In the data below, find the line with "margin-left: none ->" and the line with "-> <div> <span>Parul", then restate both and every line between them exactly, minus the pictures.
====== ENTRIES SHOWN ======
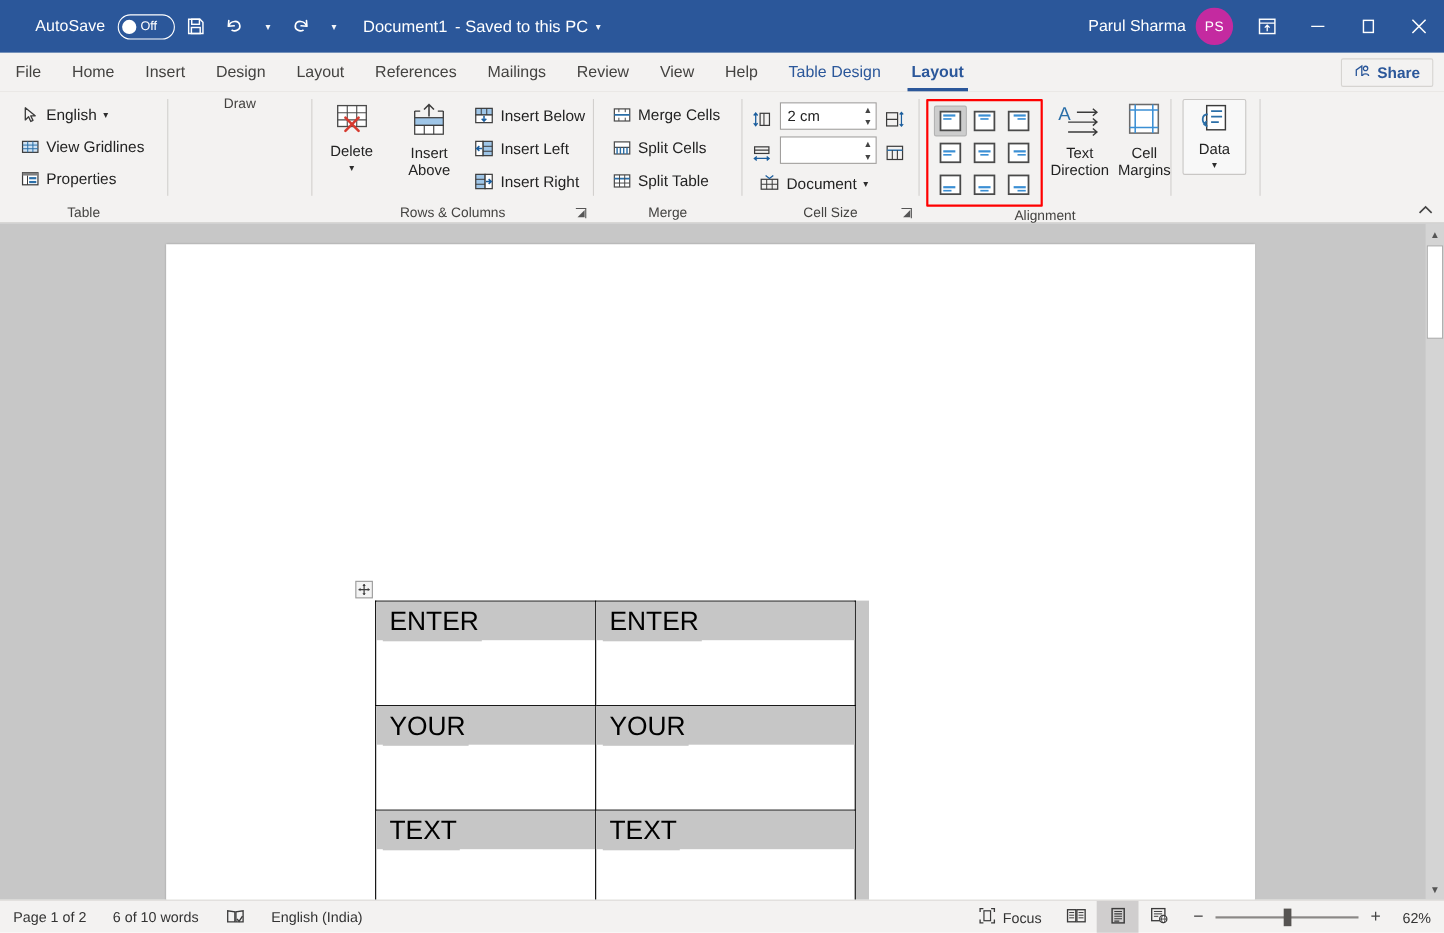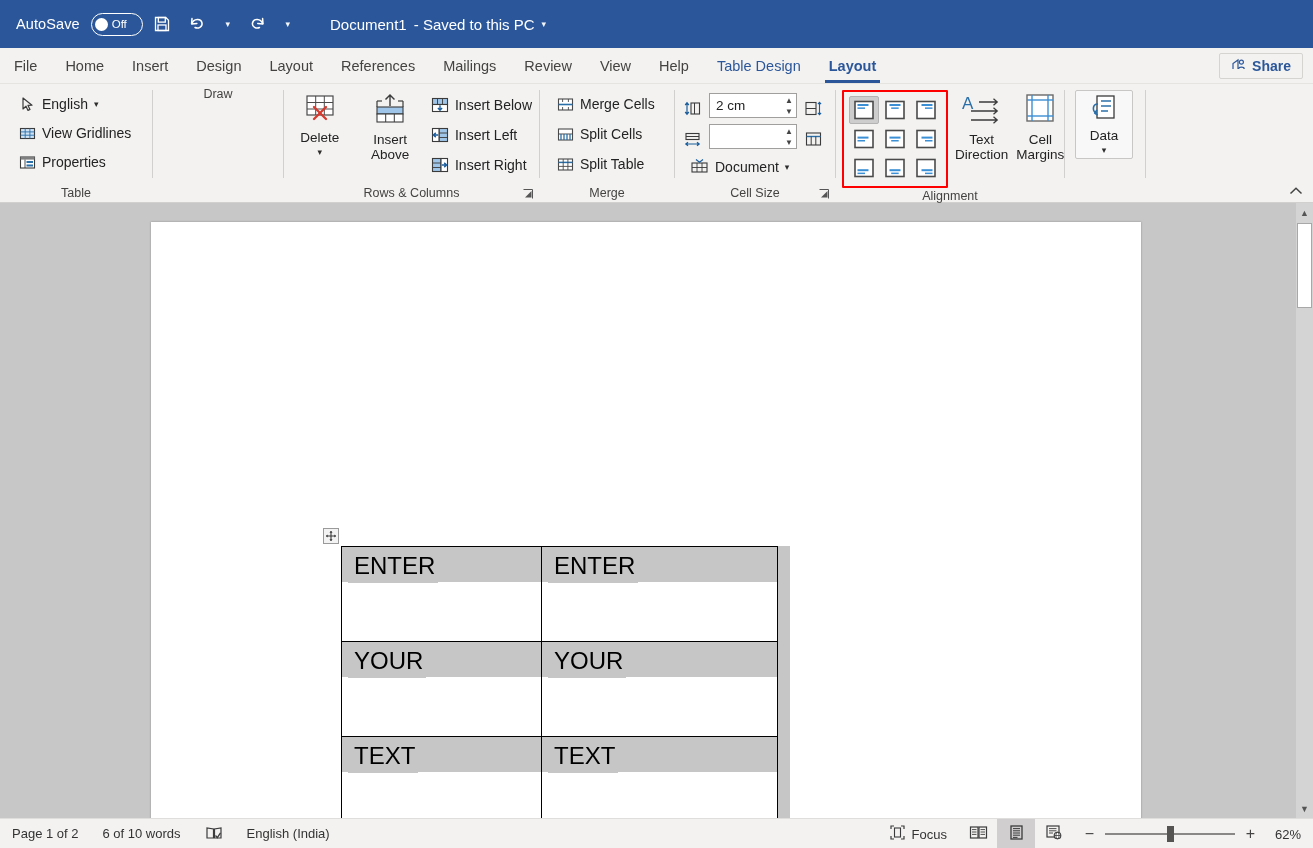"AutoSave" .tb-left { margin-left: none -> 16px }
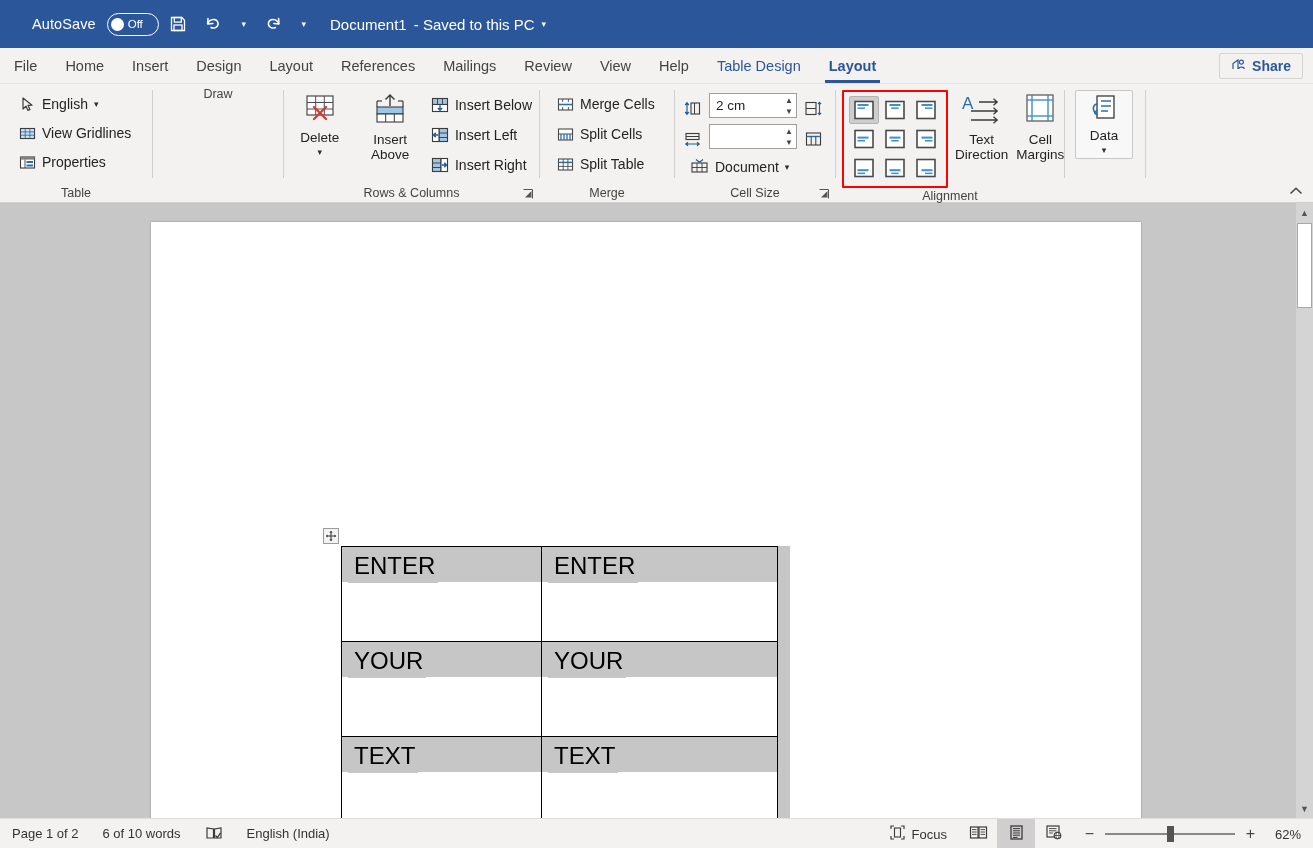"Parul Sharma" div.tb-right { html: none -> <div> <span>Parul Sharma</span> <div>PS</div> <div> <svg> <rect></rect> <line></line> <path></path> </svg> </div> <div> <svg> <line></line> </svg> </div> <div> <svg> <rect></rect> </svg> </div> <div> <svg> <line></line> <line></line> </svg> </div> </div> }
======
====== ENTRIES SHOWN ======
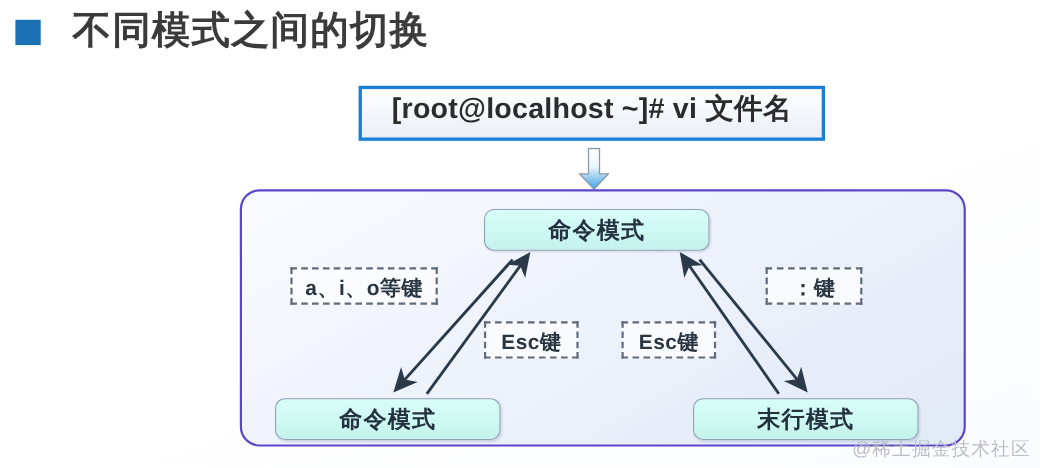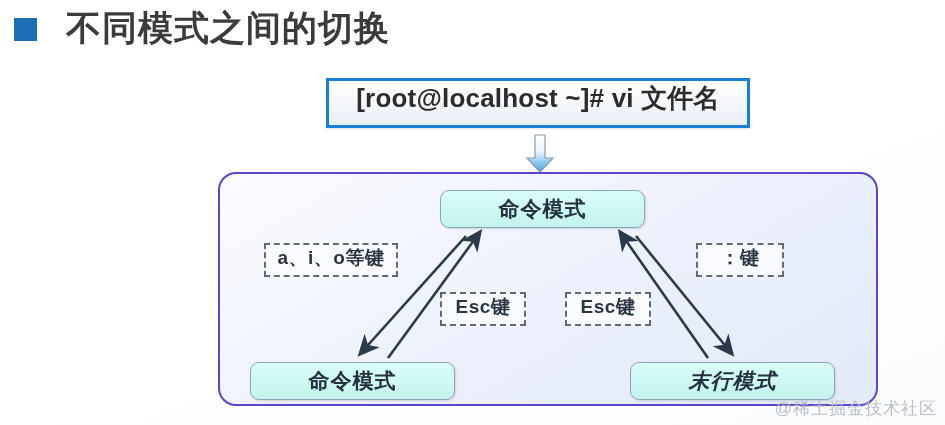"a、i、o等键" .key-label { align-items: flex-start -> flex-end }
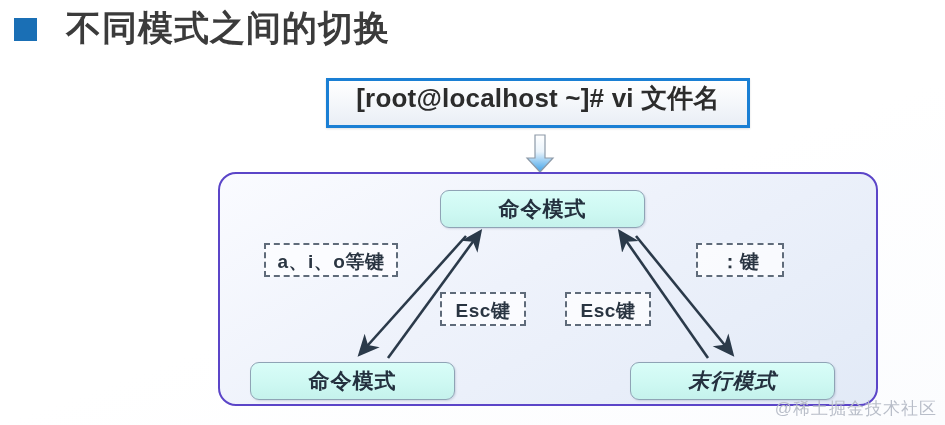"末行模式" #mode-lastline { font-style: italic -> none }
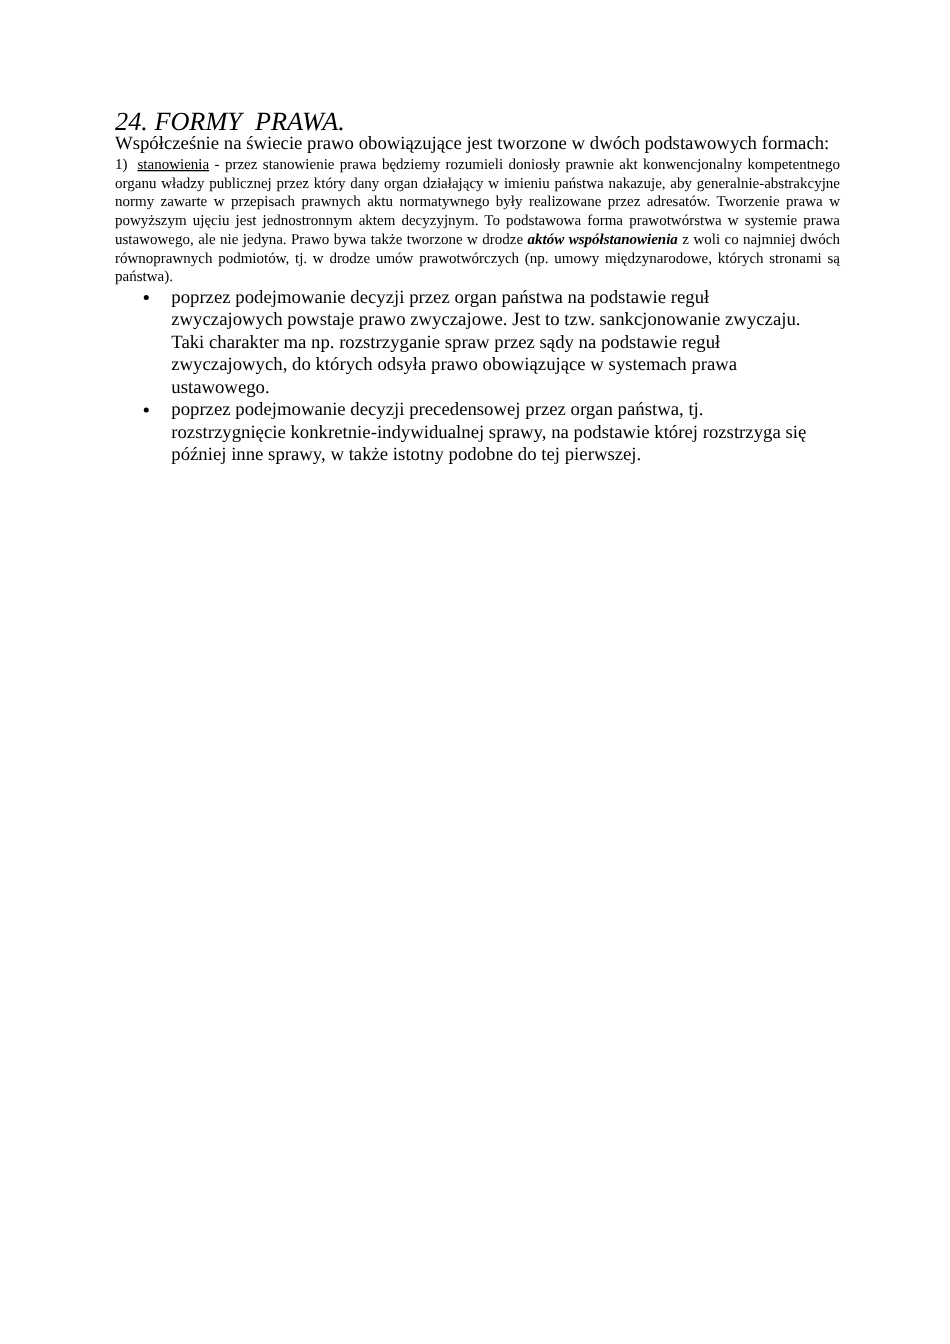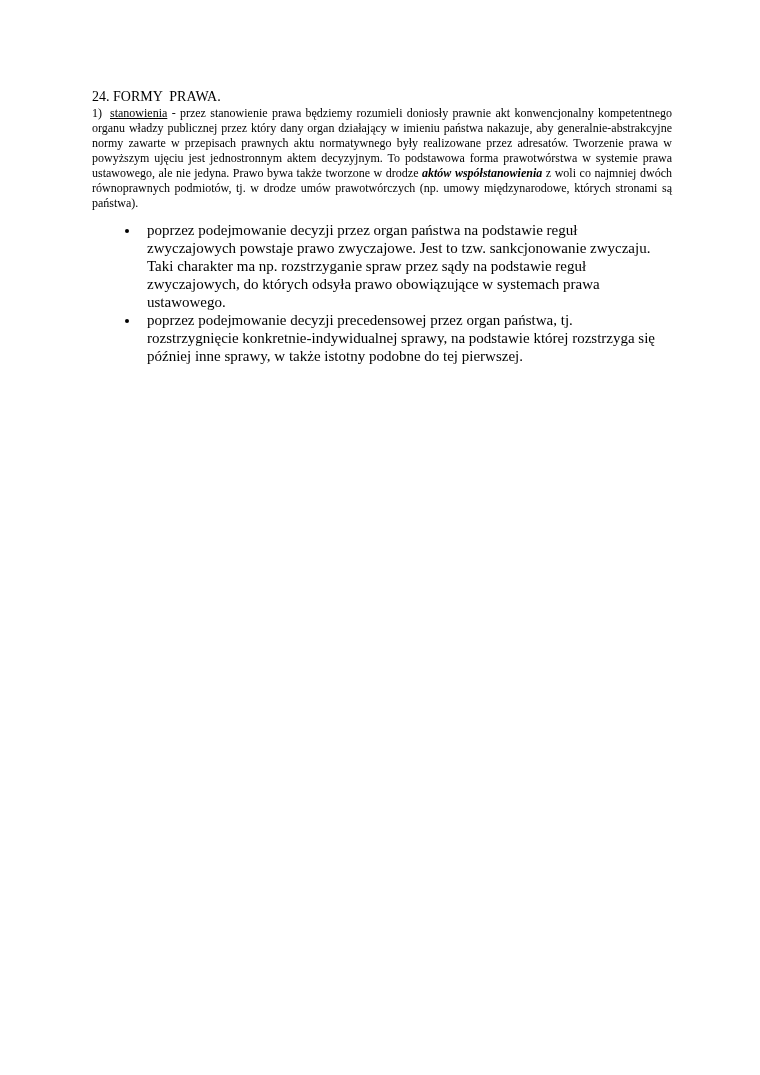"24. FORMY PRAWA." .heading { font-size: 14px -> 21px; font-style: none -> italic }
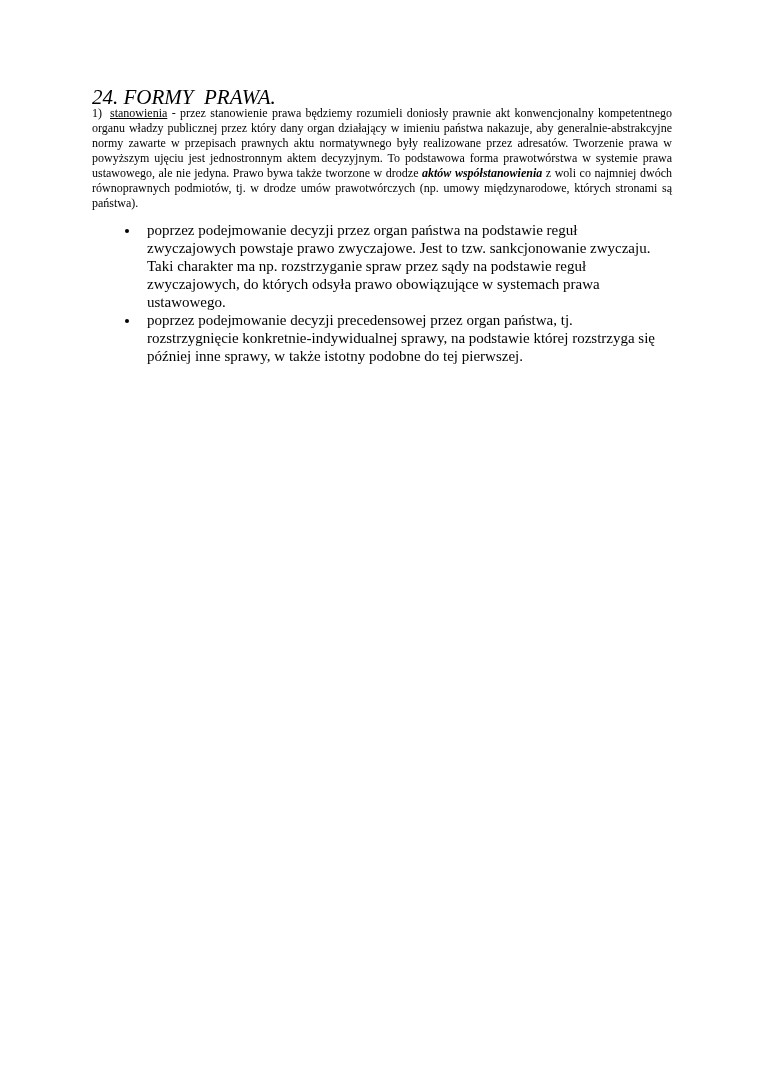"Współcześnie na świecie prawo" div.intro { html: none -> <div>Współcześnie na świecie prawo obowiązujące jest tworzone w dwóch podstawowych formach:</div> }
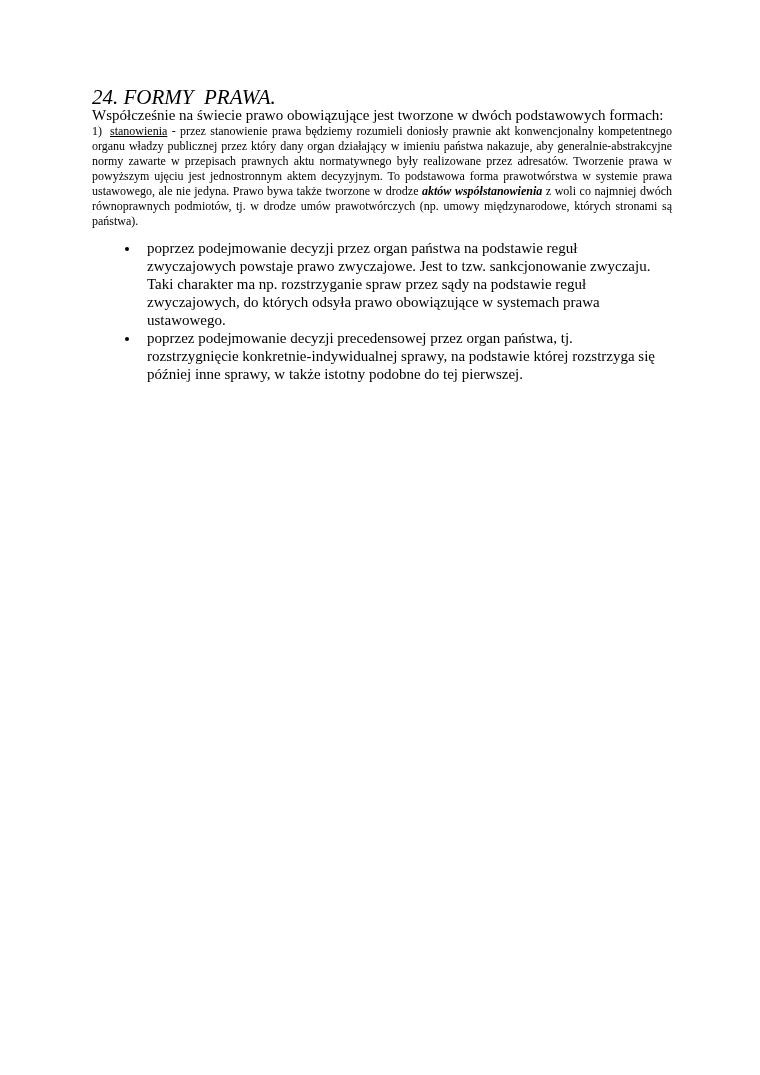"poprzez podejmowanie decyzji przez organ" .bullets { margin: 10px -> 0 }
======
SOLUTION BELOW -
"AutoSave" .tb-left { margin-left: none -> 16px }
"Parul Sharma" div.tb-right { html: none -> <div> <span>Parul Sharma</span> <div>PS</div> <div> <svg> <rect></rect> <line></line> <path></path> </svg> </div> <div> <svg> <line></line> </svg> </div> <div> <svg> <rect></rect> </svg> </div> <div> <svg> <line></line> <line></line> </svg> </div> </div> }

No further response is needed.